What is Clustering in Machine Learning (Python Examples)

Clustering in machine learning is an unsupervised learning set of algorithms that divide objects into similar clusters based on similar characteristics.

What is Clustering in Machine Learning?

Clustering is used to group similar data points together based on their characteristics.

Clustering machine-learning algorithms are grouping similar elements in such a way that the distance between each element of the cluster are closer to each other than to any other cluster.

Join the Newsletter

    Example of Clustering Algorithms

    Here are the 3 most popular clustering algorithms that we will cover in this article:

    • KMeans
    • Hierarchical Clustering
    • DBSCAN

    Below we show an overview of other Scikit-learn‘s clustering methods

    Source: Scikit-learn (official documentation)

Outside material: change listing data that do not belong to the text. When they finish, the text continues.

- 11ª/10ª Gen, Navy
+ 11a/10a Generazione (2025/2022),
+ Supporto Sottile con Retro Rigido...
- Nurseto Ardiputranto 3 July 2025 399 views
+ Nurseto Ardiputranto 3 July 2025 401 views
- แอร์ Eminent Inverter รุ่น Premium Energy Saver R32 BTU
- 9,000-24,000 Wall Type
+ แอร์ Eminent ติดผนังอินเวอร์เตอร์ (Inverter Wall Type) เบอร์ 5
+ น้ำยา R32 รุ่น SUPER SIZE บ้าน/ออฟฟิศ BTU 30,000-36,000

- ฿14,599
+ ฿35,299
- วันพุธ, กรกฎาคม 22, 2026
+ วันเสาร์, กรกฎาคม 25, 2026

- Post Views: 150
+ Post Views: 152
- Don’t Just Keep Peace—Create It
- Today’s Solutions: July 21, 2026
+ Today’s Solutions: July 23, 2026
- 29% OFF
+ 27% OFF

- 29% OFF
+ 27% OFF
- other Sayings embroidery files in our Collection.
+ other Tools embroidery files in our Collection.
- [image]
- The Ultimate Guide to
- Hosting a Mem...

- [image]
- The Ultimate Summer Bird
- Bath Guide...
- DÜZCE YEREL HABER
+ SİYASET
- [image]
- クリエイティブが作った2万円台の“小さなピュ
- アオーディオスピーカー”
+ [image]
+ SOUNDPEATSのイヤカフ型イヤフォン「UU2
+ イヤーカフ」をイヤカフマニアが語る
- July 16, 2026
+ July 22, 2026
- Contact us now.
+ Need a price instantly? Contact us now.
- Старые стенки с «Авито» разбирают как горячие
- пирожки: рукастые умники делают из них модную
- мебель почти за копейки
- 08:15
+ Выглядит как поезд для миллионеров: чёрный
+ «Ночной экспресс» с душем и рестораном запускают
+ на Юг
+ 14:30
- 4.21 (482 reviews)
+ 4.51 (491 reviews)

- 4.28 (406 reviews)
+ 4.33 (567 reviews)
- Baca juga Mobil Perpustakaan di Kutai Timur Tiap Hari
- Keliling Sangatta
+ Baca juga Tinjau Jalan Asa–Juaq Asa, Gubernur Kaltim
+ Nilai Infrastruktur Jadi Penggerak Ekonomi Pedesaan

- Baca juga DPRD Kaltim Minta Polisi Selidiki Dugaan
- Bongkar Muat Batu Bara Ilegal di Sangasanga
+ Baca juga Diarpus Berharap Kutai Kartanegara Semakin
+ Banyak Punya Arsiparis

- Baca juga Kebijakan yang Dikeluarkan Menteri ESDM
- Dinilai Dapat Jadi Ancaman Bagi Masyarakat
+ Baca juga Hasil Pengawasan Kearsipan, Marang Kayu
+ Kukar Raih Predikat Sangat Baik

    Examples of clustering problems

    • Recommender systems
    • Semantic clustering
    • Customer segmentation
    • Targetted marketing

    How do clustering algorithms work?

    Each clustering algorithm works differently than the other, but the logic of KMeans and Hierarchical clustering is similar. Clustering machine learning algorithm work by:

    1. Selecting cluster centers
    2. Computing distances between data points to cluster centers, or between each cluster centers.
    3. Redefining cluster center based on the resulting distances.
    4. Repeating the process until the optimal clusters are reached

    This is an overly simplified view of clustering, but we will dive deeper into how each algorithm works specifically in the next sections.

    How does KMeans Clustering Work?

    Kmeans clustering algorithm works by starting with a fixed set of clusters and moving the cluster centres until the optimal clustering is met.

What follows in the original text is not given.